Senior ML Engineer, Distributed RL & Post-Training Infrastructure

Affine is building an incentivized RL environment that pays miners for making incremental improvements on tasks like program synthesis and coding. Operating on Bittensor's Subnet 64 (Chutes), we've created a sybil-proof, decoy-proof, copy-proof, and overfitting-proof mechanism that incentivizes genuine model improvements. Our vision is to commoditize reasoning—intelligence's highest form—by directing and aggregating the work-effort of a large, non-permissioned group on RL tasks to break the intelligence sound barrier.
Job Description
About Affine
Affine is building an incentivized RL environment that pays miners for making incremental improvements on tasks like program synthesis and coding. Operating on Bittensor's Subnet 64 (Chutes), we've created a sybil-proof, decoy-proof, copy-proof, and overfitting-proof mechanism that incentivizes genuine model improvements. Our vision is to commoditize reasoning—intelligence's highest form—by directing and aggregating the work-effort of a large, non-permissioned group on RL tasks to break the intelligence sound barrier.
Overview
We're seeking an exceptional ML Engineer to build and optimize the infrastructure for our competitive RL environment. You'll architect systems where validators identify models that dominate the pareto frontier across multiple environments, creating a winners-take-all dynamic that forces continuous improvement. Your engineering expertise will be critical to scaling our incentivized RL approach and enabling fast advancement in model intelligence through directed competition.
Responsibilities
Distributed RL Competition Infrastructure
- Design and implement scalable evaluation systems for models competing across multiple RL environments
- Build pareto frontier tracking systems that identify dominating models across all evaluation tasks
- Develop anti-gaming mechanisms: sybil-proofing, decoy detection, copy prevention, and overfitting mitigation
- Create fault-tolerant systems handling continuous model evaluation and ranking updates
Post-Training & Improvement Pipeline
- Architect systems enabling miners to download, improve, and resubmit pareto frontier models
- Implement GRPO, PPO, and other RL algorithms optimized for program synthesis and coding tasks
- Build infrastructure for incremental model improvements with efficient fine-tuning pipelines
- Develop evaluation frameworks for diverse RL environments (program abduction, coding, reasoning)

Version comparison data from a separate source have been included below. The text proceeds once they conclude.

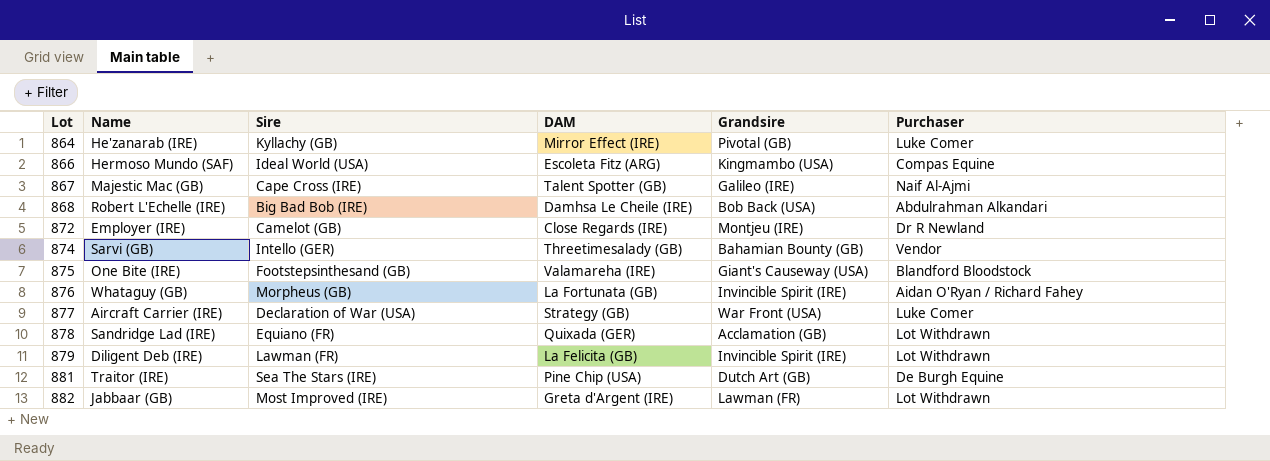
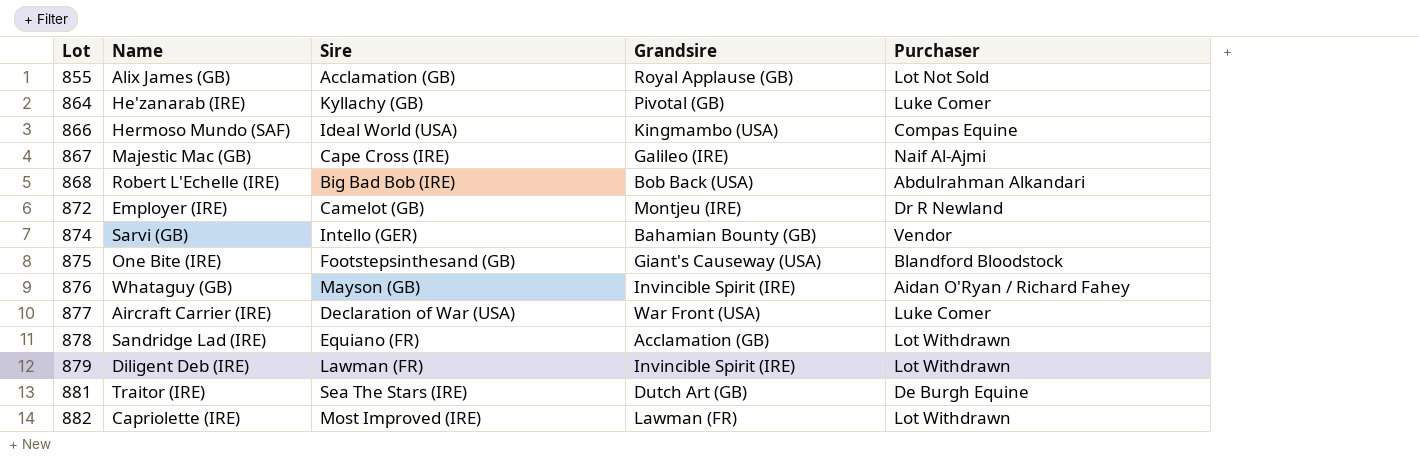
column DAM | position: 4 -> none
row 855: none -> Alix James (GB) | Acclamation (GB) | Royal Applause (GB) | Lot Not Sold
876 | Sire: Morpheus (GB) -> Mayson (GB)
882 | Name: Jabbaar (GB) -> Capriolette (IRE)

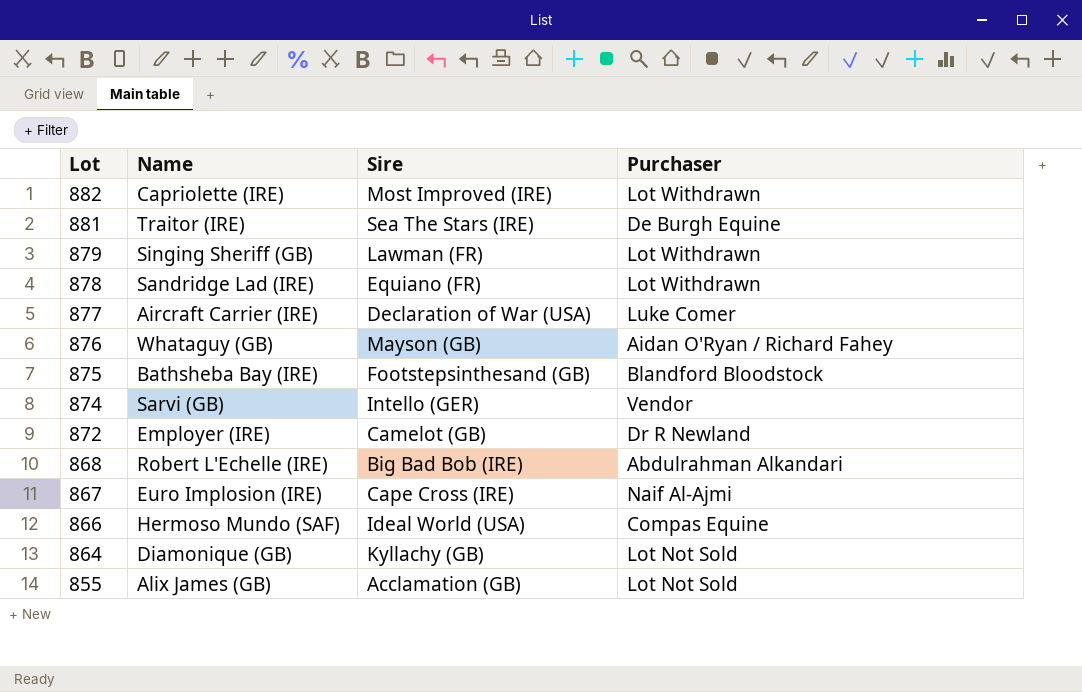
row order: Lot ascending -> Lot descending
column Grandsire | position: 4 -> none
879 | Name: Diligent Deb (IRE) -> Singing Sheriff (GB)
875 | Name: One Bite (IRE) -> Bathsheba Bay (IRE)
867 | Name: Majestic Mac (GB) -> Euro Implosion (IRE)
864 | Name: He'zanarab (IRE) -> Diamonique (GB)
864 | Purchaser: Luke Comer -> Lot Not Sold

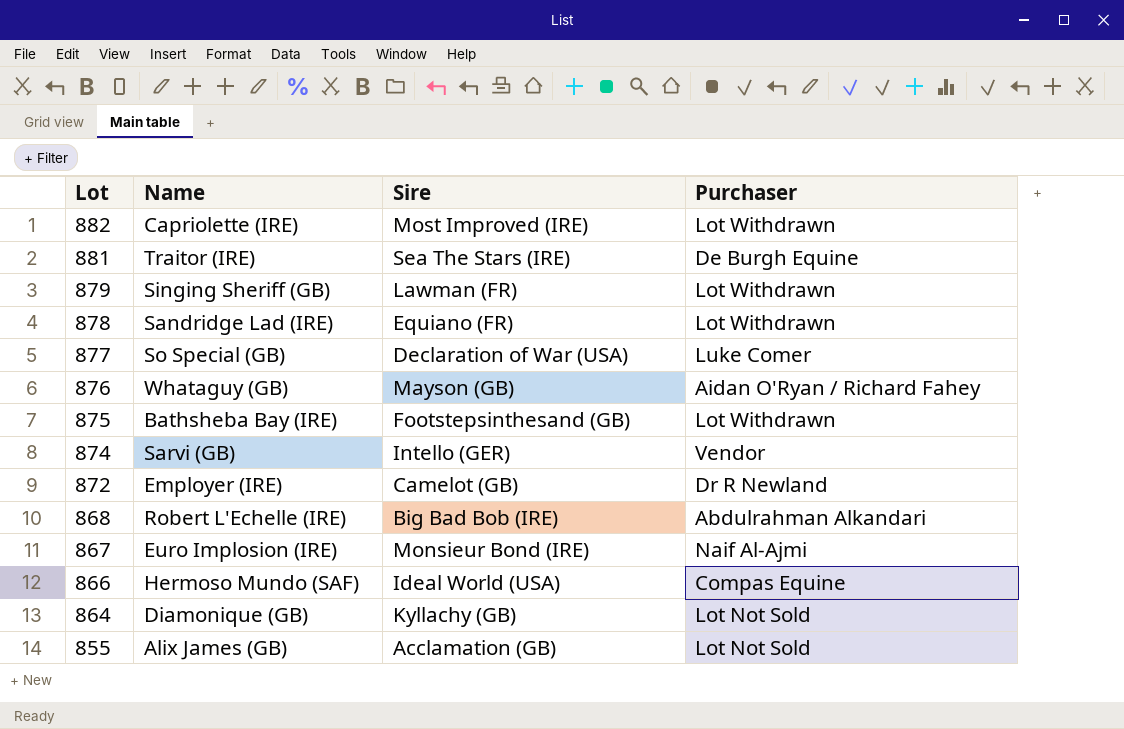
877 | Name: Aircraft Carrier (IRE) -> So Special (GB)
875 | Purchaser: Blandford Bloodstock -> Lot Withdrawn
867 | Sire: Cape Cross (IRE) -> Monsieur Bond (IRE)

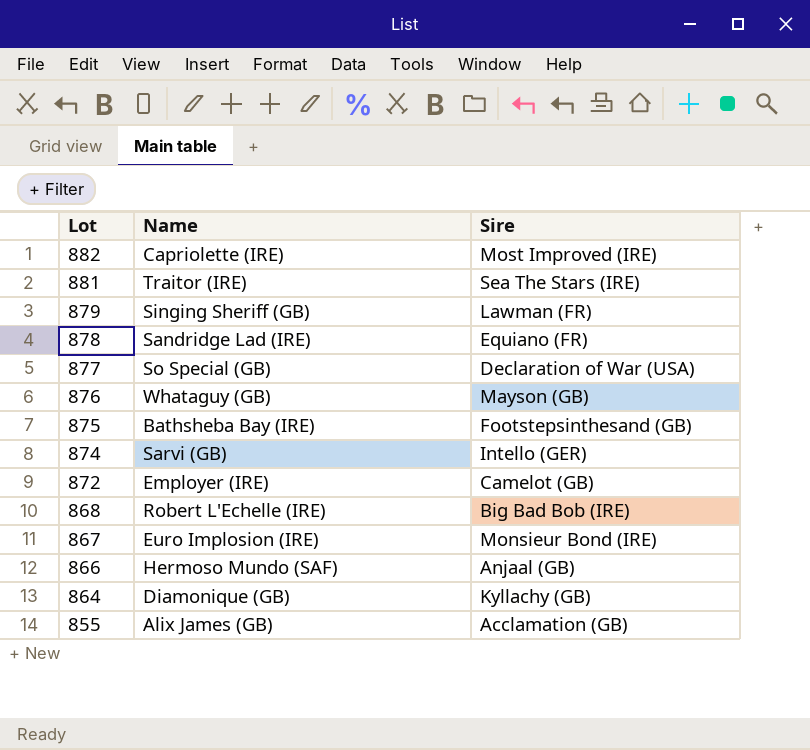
column Purchaser | position: 4 -> none
866 | Sire: Ideal World (USA) -> Anjaal (GB)

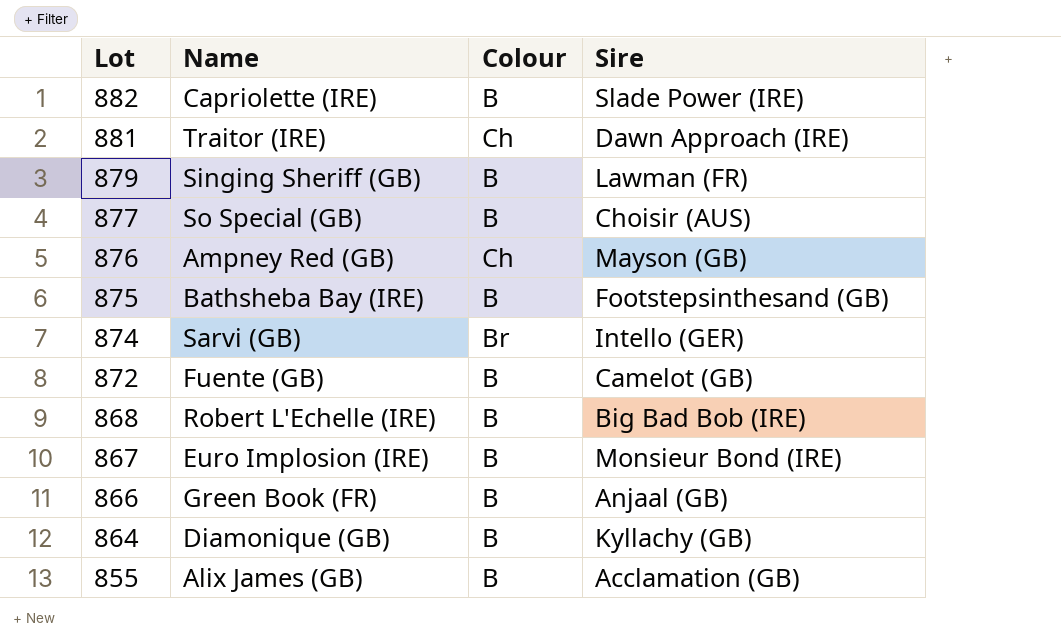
column Colour | position: none -> 3
row 878: Sandridge Lad (IRE) | Equiano (FR) -> none
882 | Sire: Most Improved (IRE) -> Slade Power (IRE)
881 | Sire: Sea The Stars (IRE) -> Dawn Approach (IRE)
877 | Sire: Declaration of War (USA) -> Choisir (AUS)
876 | Name: Whataguy (GB) -> Ampney Red (GB)
872 | Name: Employer (IRE) -> Fuente (GB)
866 | Name: Hermoso Mundo (SAF) -> Green Book (FR)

- Create automated systems for detecting genuine improvements vs. gaming attempts
Validator & Evaluation Systems
- Build high-throughput model evaluation infrastructure across multiple RL environments
- Implement efficient pareto frontier computation algorithms for multi-objective optimization
- Develop real-time leaderboard systems tracking model dominance and miner contributions
- Create robust validation mechanisms ensuring fair competition and accurate rankings
- Build inference load balancing systems for publicly available model serving
Incentive & Anti-Gaming Mechanisms
- Implement cryptographic proofs for model ownership and improvement verification
- Build systems to detect and prevent sybil attacks across multiple miner identities
- Develop decoy-proof evaluation ensuring models can't be optimized for specific test cases
- Create copy-detection algorithms identifying unauthorized model cloning
- Design overfitting prevention through dynamic evaluation set rotation
Performance & Scale Engineering
- Optimize evaluation throughput for handling 1000+ model submissions daily
- Implement efficient model diff systems to track incremental improvements
- Build distributed inference infrastructure supporting concurrent model evaluations
- Develop caching strategies for repeated model evaluations and comparisons
- Create monitoring systems tracking network health and competitive dynamics
Required Qualifications
- Bachelor's/Master's degree in Computer Science, Engineering, or related technical field
- 5+ years of experience in distributed ML systems with focus on RL or competitive ML
- Deep understanding of reinforcement learning algorithms (PPO, GRPO, DPO) and multi-objective optimization
- Experience with blockchain/decentralized systems, preferably Bittensor or similar platforms
- Strong systems programming skills in Python and experience with PyTorch
- Experience building evaluation infrastructure for ML competitions or benchmarks
- Track record of building anti-gaming mechanisms in competitive environments
Preferred Experience
- Experience with program synthesis, code generation, or automated reasoning tasks
- Knowledge of pareto optimization and multi-objective reinforcement learning
- Contributions to ML competitions (Kaggle, etc.) or competitive RL environments
- Experience with large-scale model evaluation and benchmarking systems
Technical Stack & Tools
Core Infrastructure
- RL Frameworks: OpenRLHF, TRL, custom PPO/GRPO implementations
- Evaluation: Custom RL environments, program synthesis benchmarks
- Anti-Gaming: Cryptographic hashing, model fingerprinting, statistical detection
Distributed Systems
- Load Balancing: Dynamic inference routing, model serving optimization
- Storage: Distributed model versioning, incremental update tracking
- Monitoring: Real-time leaderboard, network statistics, miner analytics
- Communication: Bittensor protocol, P2P model exchange
Development Tools
- Languages: Python
- ML Frameworks: PyTorch, JAX for specific RL algorithms
- Infrastructure: Kubernetes, Docker, distributed compute management
- Databases: Time-series for performance tracking, graph DBs for model lineage
Key Engineering Challenges
- Building fair evaluation systems resistant to sophisticated gaming attempts
- Implementing efficient pareto frontier computation for 100+ models across multiple tasks
- Creating incentive mechanisms that genuinely drive model improvement
- Developing real-time evaluation infrastructure with minimal latency
- Ensuring decentralized trust while preventing exploitation
- Scaling to support exponential growth in miner participation
Immediate Engineering Objectives (0-6 Months)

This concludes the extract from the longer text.